Web document revisions:
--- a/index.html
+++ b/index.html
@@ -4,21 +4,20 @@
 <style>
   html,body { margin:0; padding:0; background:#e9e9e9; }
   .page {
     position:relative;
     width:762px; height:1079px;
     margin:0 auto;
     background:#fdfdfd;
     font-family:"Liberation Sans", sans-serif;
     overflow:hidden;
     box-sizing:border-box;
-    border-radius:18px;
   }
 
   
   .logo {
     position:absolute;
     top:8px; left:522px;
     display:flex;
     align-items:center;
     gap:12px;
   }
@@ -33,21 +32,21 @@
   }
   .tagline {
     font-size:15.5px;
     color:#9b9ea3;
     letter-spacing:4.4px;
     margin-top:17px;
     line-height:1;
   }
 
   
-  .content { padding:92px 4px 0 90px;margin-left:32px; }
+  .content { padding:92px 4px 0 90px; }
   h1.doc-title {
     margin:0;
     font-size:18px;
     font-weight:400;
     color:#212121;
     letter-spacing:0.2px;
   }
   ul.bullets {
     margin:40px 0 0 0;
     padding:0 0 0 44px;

* * *

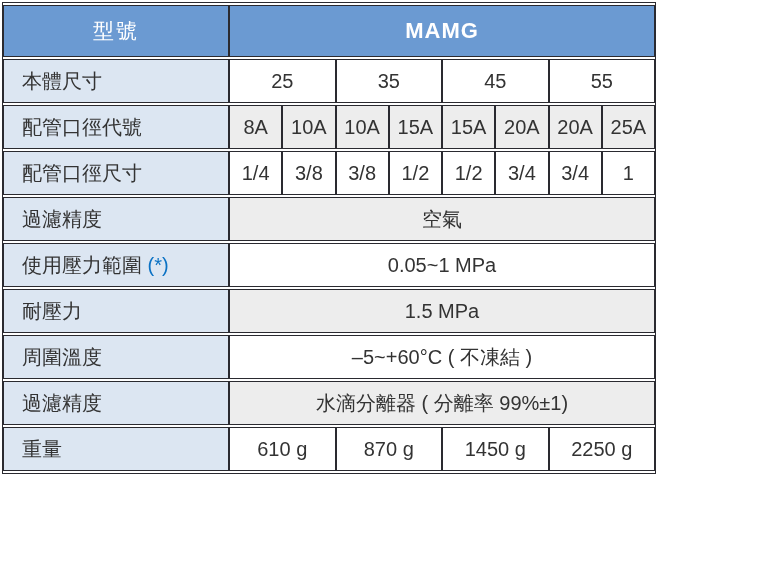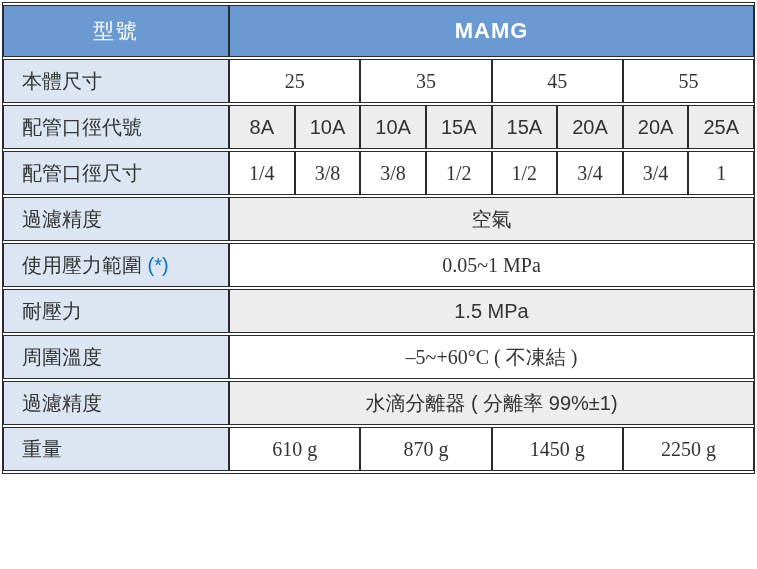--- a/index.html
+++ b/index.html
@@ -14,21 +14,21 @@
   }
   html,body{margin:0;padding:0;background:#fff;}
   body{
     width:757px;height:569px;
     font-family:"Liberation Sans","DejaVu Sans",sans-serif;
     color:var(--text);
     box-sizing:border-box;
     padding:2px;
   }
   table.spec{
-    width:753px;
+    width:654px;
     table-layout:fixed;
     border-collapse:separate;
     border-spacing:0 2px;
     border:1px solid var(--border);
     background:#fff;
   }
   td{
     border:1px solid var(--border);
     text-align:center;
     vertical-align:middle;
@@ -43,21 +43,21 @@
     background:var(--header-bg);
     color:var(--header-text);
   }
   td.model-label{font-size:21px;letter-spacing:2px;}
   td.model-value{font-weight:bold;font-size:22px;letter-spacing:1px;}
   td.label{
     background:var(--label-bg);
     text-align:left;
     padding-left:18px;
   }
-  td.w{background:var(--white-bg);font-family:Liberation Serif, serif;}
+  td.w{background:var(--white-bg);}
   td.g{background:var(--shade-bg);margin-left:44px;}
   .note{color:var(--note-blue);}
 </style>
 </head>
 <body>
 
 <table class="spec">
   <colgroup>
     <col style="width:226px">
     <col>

### [What to produce]
Collect the lines of the data that carry the word "margin".

### [Solution]
   html,body { margin:0; padding:0; background:#e9e9e9; }
     margin:0 auto;
     margin-top:17px;
-  .content { padding:92px 4px 0 90px;margin-left:32px; }
     margin:0;
     margin:40px 0 0 0;
   html,body{margin:0;padding:0;background:#fff;}
   td.g{background:var(--shade-bg);margin-left:44px;}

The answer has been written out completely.